Quando , pela primeira vez , se vê um filme clássico de que se ouviu falar por muito tempo , há uma enorme expectativa seguida de certa inevitável perplexidade . No meu caso , tendo conhecido “ Laura ” primeiro em alguma exibição de tarde da noite na televisão , lembro-me que a impressão não foi boa : por que tantas loas para um filme policial convencional como aquele ? – pensei , achando que a história era emperrada e os diálogos pouco atraentes . Os anos se passaram e só com a indústria dos DVDs de clássicos que saem bem cuidados e com muitos extras consolidada , é que fui compreender melhor o filme . Não o considero uma obra-prima , mas que é uma produção intrigante e que merece ser vista , não há dúvida alguma .
É reconhecidamente um clássico do “ noir ”, mas não tem uma “ femme fatale ” nem outros sinais típicos do gênero . “ Laura ”, na verdade , é um filme que parece transcender o gênero , embora carregue alguns de seus estilemas . Quando se vê o filme mais de duas vezes é que se nota que ele , essencialmente , trata de uma mistura de encantamento romântico , morbidez e decadência . E , na verdade , é um filme sobre desejos reprimidos e freudianamente sublimados , concentrando-se na projeção da homossexualidade neurótica e idealista de um homem , o colunista Waldo Lydecker , vivido pelo ator Clifton Webb .

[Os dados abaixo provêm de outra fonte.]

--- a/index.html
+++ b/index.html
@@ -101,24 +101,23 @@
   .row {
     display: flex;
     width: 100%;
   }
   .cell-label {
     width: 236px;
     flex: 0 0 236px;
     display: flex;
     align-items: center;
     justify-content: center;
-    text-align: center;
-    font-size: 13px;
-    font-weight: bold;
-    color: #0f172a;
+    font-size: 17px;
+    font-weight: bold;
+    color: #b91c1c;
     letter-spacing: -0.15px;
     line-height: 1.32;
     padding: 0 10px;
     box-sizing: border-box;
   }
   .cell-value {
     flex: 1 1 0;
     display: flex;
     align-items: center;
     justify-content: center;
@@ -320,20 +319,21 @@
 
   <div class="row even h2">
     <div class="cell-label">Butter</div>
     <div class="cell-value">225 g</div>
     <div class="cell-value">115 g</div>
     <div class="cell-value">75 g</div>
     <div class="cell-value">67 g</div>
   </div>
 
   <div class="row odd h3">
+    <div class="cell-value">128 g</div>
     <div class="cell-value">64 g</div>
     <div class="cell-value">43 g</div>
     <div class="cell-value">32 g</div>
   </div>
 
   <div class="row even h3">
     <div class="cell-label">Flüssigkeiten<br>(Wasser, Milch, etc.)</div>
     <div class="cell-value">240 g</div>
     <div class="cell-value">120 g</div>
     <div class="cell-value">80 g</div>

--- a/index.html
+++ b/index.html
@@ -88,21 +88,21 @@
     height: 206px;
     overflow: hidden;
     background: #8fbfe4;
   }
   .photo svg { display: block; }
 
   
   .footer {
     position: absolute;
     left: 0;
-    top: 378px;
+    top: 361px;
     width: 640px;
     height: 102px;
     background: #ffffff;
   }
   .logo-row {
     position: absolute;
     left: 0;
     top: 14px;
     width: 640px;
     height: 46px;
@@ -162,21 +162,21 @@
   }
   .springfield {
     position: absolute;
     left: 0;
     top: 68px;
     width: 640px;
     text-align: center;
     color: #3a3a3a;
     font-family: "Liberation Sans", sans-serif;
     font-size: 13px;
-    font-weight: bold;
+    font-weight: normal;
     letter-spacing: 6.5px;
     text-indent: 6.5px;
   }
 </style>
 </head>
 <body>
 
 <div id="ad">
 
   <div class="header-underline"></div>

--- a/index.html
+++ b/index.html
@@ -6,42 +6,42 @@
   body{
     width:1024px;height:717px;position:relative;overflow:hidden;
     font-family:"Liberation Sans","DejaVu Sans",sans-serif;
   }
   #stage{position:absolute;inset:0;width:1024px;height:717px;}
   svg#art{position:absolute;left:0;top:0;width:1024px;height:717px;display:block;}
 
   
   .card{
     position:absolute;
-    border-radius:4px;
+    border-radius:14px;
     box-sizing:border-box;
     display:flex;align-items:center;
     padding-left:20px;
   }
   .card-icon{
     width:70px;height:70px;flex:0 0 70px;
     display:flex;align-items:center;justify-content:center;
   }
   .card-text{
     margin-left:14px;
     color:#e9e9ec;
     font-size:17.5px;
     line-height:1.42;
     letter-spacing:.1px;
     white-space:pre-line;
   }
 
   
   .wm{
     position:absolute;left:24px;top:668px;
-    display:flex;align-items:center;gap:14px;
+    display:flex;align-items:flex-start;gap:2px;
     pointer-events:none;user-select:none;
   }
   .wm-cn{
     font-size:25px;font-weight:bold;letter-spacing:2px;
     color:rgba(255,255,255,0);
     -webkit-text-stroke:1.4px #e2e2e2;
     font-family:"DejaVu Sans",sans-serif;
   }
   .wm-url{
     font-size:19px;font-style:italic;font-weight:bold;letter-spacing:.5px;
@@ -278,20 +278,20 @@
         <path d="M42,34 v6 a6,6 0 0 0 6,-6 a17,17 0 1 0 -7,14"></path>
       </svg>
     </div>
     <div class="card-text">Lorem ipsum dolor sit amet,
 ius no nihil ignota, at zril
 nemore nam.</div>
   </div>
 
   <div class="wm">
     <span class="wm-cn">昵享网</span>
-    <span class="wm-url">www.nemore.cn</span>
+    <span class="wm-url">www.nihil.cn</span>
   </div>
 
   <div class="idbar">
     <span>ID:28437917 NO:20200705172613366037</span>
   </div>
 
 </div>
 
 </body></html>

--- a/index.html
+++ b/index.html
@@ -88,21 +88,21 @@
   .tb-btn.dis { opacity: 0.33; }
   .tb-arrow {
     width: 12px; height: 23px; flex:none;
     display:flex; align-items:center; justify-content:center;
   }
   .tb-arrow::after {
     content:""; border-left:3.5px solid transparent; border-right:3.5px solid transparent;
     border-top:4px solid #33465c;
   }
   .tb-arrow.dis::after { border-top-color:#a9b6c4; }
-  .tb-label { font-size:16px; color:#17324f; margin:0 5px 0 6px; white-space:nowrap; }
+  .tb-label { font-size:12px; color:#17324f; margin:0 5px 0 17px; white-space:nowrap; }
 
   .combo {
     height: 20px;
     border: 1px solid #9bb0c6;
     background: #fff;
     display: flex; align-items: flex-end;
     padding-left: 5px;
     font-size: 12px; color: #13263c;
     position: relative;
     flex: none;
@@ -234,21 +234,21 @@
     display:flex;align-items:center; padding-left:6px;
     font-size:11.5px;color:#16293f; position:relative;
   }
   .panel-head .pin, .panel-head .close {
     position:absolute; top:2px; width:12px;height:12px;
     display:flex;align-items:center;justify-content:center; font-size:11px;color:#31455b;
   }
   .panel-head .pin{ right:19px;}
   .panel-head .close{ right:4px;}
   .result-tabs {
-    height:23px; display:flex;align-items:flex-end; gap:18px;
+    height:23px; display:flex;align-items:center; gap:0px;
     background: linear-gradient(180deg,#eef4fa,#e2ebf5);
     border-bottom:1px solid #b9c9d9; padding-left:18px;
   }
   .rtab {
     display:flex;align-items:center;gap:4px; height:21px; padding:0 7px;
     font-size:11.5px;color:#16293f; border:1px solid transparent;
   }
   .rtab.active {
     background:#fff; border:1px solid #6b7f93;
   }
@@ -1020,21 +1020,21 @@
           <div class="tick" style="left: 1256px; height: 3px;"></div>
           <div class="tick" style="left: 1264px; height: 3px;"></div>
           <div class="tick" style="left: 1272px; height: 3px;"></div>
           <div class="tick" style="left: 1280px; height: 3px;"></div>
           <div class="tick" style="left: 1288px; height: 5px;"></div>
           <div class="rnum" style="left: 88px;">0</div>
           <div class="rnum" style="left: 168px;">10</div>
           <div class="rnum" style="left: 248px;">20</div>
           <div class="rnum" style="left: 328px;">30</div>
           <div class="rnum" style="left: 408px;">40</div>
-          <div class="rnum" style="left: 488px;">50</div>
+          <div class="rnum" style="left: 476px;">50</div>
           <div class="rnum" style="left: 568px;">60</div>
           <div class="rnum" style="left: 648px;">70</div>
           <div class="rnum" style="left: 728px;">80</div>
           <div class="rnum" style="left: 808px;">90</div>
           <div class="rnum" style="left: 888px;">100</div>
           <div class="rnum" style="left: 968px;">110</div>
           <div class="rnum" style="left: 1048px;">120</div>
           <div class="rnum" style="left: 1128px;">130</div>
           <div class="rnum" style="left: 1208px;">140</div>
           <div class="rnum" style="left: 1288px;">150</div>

O filme pertence a um personagem estranho , e por isso é tão lembrado . As astúcias do diretor Otto Premminger para falar desses desejos de Waldo Lydecker são notórias . Quando o filme começa , o detetive vivido por Dana Andrews , que investiga o assassinato de Laura Hunt , vai ao seu apartamento . Lydecker está nu numa banheira , e , ao levantar-se , pedindo uma toalha para o detetive , fora de cena , exibe-se para ele , que dá uma quase imperceptível demonstração de compreensão irônica . É só o rosto de Andrews que vemos , mas basta . O implícito aí é significativo demais , para um filme realizado em 1944 . Lydecker quer seduzir o detetive , ou ao menos afrontá-lo , provocá-lo com sua nudez . Não há desse tipo de relação insinuante entre dois homens nos filmes daquela época , o assunto era um tabu grande demais .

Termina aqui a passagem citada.